=== What the task asks ===
The answer consists only of the lines from the beginning of the listing below to the line holding "- | Indoorgml2/constraints/node-1", inclusive, with every picture removed.

=== Extracted entries ===

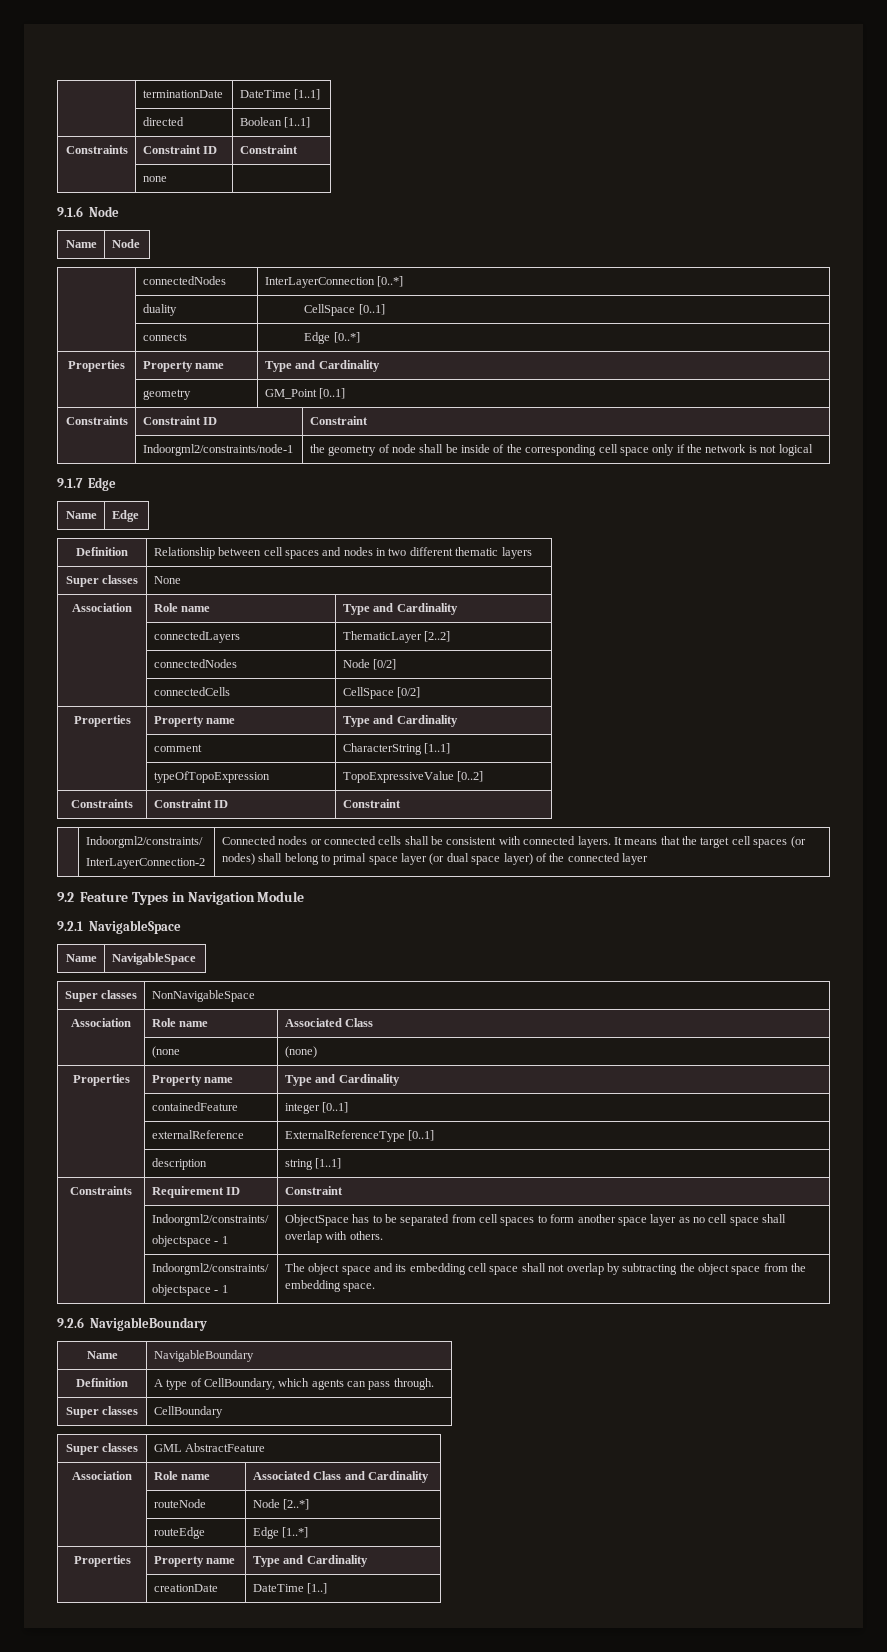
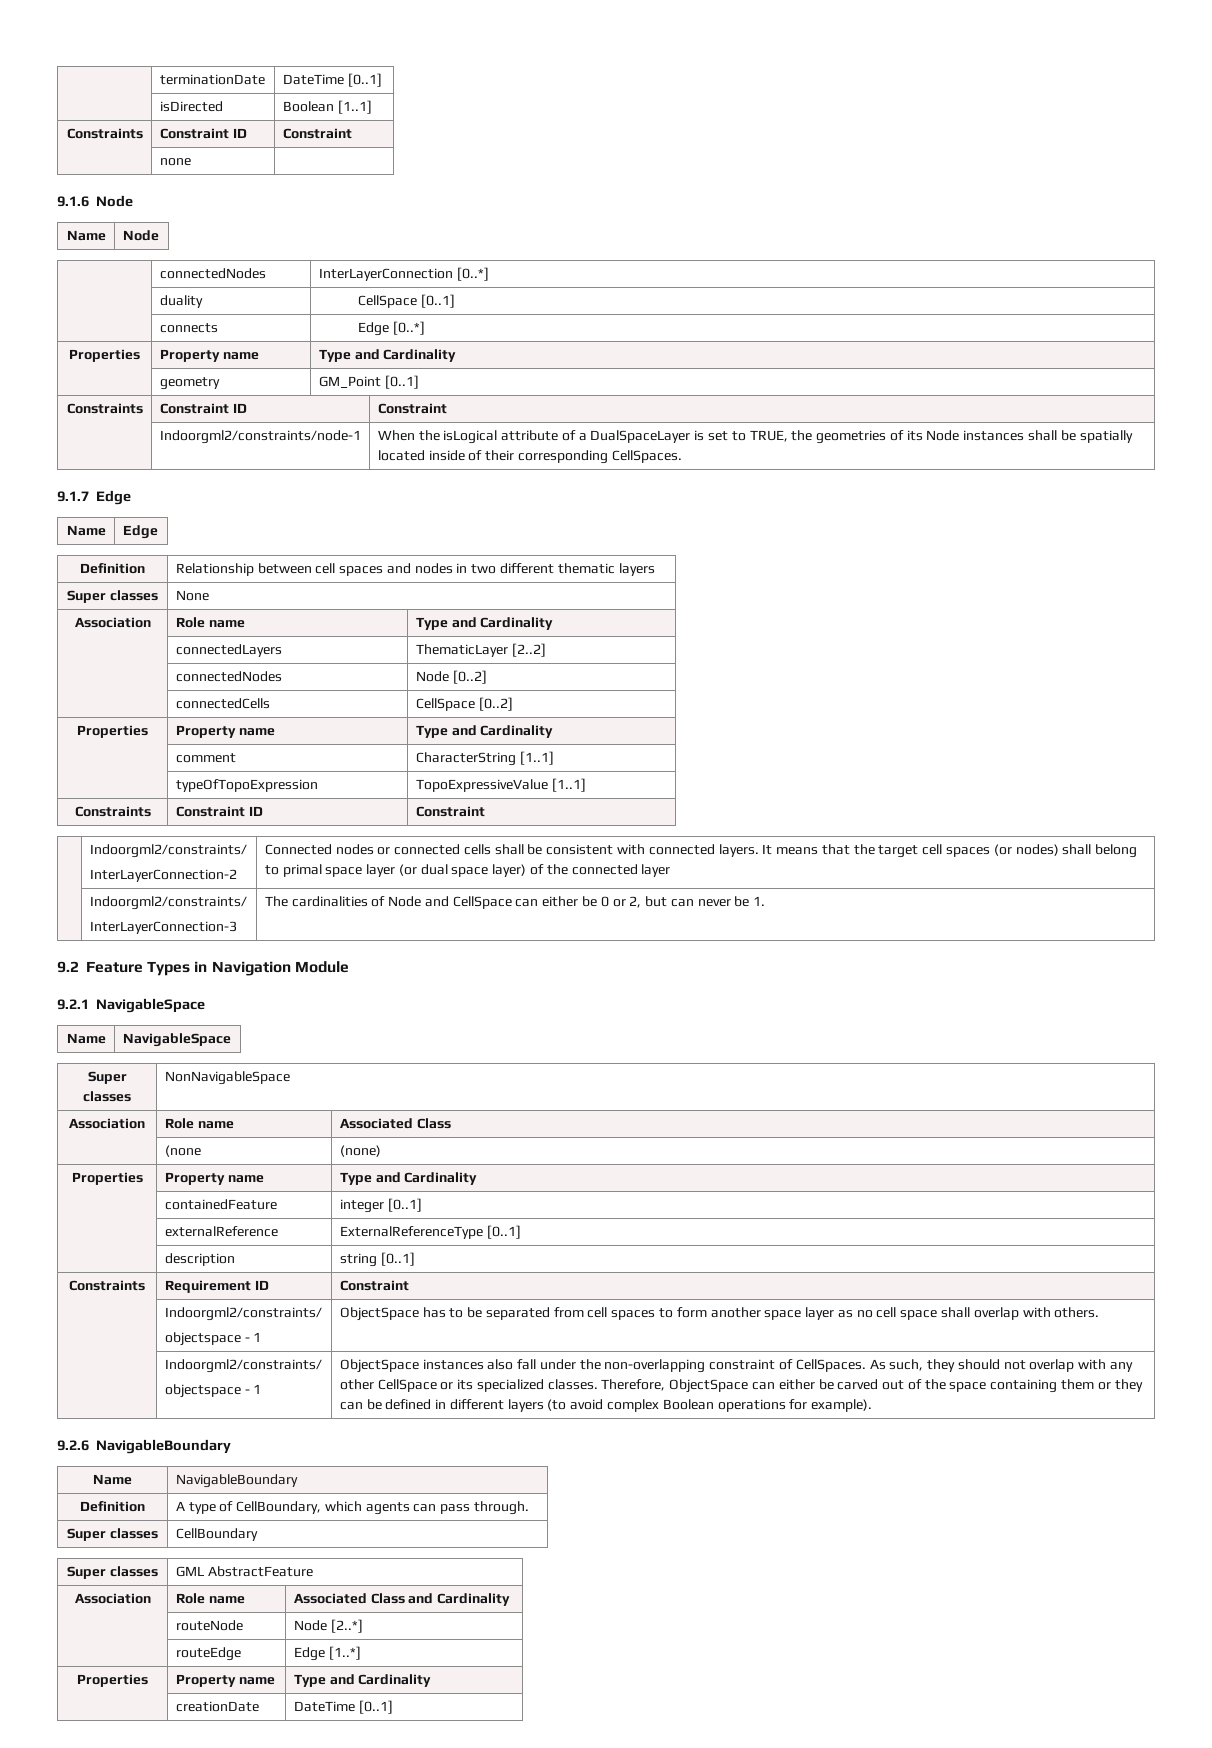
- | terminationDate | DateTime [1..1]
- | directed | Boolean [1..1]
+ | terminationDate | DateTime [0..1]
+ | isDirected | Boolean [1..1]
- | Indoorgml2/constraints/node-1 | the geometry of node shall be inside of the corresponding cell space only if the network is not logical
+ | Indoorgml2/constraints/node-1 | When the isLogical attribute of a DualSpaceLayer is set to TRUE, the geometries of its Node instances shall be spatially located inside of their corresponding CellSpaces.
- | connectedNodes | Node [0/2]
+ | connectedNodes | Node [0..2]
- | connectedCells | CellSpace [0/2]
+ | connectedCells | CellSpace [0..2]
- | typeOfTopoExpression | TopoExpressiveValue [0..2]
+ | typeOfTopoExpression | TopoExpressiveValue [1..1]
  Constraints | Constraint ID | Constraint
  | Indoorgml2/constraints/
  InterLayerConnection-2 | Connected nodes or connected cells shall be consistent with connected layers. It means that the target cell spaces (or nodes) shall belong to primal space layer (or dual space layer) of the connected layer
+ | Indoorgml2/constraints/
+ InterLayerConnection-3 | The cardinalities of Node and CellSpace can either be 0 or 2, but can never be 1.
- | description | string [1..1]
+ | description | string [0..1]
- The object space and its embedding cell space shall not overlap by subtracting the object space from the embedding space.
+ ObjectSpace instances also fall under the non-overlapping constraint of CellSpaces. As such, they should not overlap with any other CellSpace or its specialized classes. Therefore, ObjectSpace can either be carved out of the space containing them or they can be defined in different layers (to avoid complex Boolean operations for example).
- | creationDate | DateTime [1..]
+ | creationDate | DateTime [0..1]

=== Written answer ===
- | terminationDate | DateTime [1..1]
- | directed | Boolean [1..1]
+ | terminationDate | DateTime [0..1]
+ | isDirected | Boolean [1..1]
- | Indoorgml2/constraints/node-1 | the geometry of node shall be inside of the corresponding cell space only if the network is not logical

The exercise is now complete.